A classe dominante, para preservar seus lucros diante da crise que se abre, precisa aplicar uma série de ataques às condições de vida dos trabalhadores. As medidas apresentadas pelo governo que supostamente têm como “objetivo reduzir os impactos sociais relacionados à pandemia de coronavírus”(Agência Senado), por exemplo, permitem a redução da jornada e salário em até 100% durante dois meses. Os trabalhadores que sofrerem redução da jornada ou contrato de trabalho suspenso irão receber, no máximo, uma porcentagem do valor do seguro desemprego que hoje varia entre R$ 1.045 e R$ 1.813,03. Isso significa que um trabalhador que recebe até três salários mínimos, terá uma queda de pelo menos 30% de sua renda, na melhor das hipóteses.
Achar que os trabalhadores irão engolir essas medidas seria pura ilusão e os patrões sabem disso. Por isso, além do discurso hipócrita sobre esse ser um momento em que todos irão perder, todos terão que se sacrificar um pouco etc., para a classe dominante, se faz necessário um chefe de Estado que seja capaz de dialogar minimamente com a população.
Essa preocupação também explica a defesa constante do ministro da Saúde, Luiz Henrique Mandetta, e as tentativas de evidenciar as divergências entre ministro e o próprio presidente. Mandetta apenas administra a crise como um “quadro técnico”. Jamais questionou cortes na saúde ou na ciência e não defende nenhuma medida real de combate à pandemia, como recuperação dos R$ 45 bilhões cortados da saúde, estatização de laboratórios ou empresas, para dar apenas alguns exemplos. Ambos são burgueses e as diferenças ministro e presidente existem mais na forma do que no conteúdo.
O medo de que o próprio presidente seja o catalisador da fúria das massas é tanto que na manhã de 1º de abril, logo após Bolsonaro retomar o discurso de combate aos governadores e à quarentena, os papagaios da burguesia esbravejaram por horas nos canais abertos e fechados de jornalismo.
Entretanto, o governo Bolsonaro não iniciou seu combate aberto à classe trabalhadora agora. Se é verdade que todas as medidas do governo desde o início da pandemia no Brasil são contrárias à classe trabalhadora (redução da renda, retirada de direitos etc.) em detrimento do lucro da burguesia, também é verdade que ataques mais brutais, como reforma da Previdência, já se tornaram realidades assim que o capitão do Exército assumiu o comando do país.
Então, mesmo que Globo, Estado de S. Paulo, Folha de S. Paulo e toda a grande mídia burguesa, aliados aos patrões e aos reformistas que defendem a unidade nacional, tentem buscar uma conciliação em meio à pandemia, aqueles que sentem no bolso o que significa toda essa falsa ajuda não se deixam enganar tão facilmente.

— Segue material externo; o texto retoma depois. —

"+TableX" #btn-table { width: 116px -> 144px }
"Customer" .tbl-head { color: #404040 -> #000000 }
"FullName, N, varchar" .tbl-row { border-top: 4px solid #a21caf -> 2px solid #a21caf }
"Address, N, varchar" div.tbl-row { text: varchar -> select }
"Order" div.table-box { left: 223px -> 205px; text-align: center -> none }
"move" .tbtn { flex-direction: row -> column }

O que estamos assistindo hoje, são manifestações de uma fúria contida por anos de destruição da saúde pública, pela destruição de direitos trabalhistas, pelo aumento do desemprego e da informalidade, pelos cortes à ciência e à educação até mesmo em um momento em que essas áreas poderiam estar contribuindo com o combate à Covid-19.

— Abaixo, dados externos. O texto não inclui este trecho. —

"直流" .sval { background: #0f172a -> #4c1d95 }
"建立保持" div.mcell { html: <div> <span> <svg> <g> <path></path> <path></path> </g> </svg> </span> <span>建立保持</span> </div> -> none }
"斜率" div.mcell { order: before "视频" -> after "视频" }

A classe trabalhadora está vendo que tudo o que é feito em nome da proteção do emprego, na verdade serve à proteção dos lucros. Hoje, uma parte dela se limita aos panelaços em suas casas, como forma de proteção, mas também porque não conseguem enxergar um caminho diferente já que seus próprios dirigentes estão aliados à própria burguesia na tentativa de salvar o sistema — basta ver as declarações de Lula (PT) e Doria (PSDB). Porém, nada impede que novos dirigentes surjam, que a classe volte, em um futuro próximo, a expressar sua indignação nas greves e nas ruas. Os trabalhadores italianos estão dando hoje o exemplo do que poderá acontecer aqui amanhã.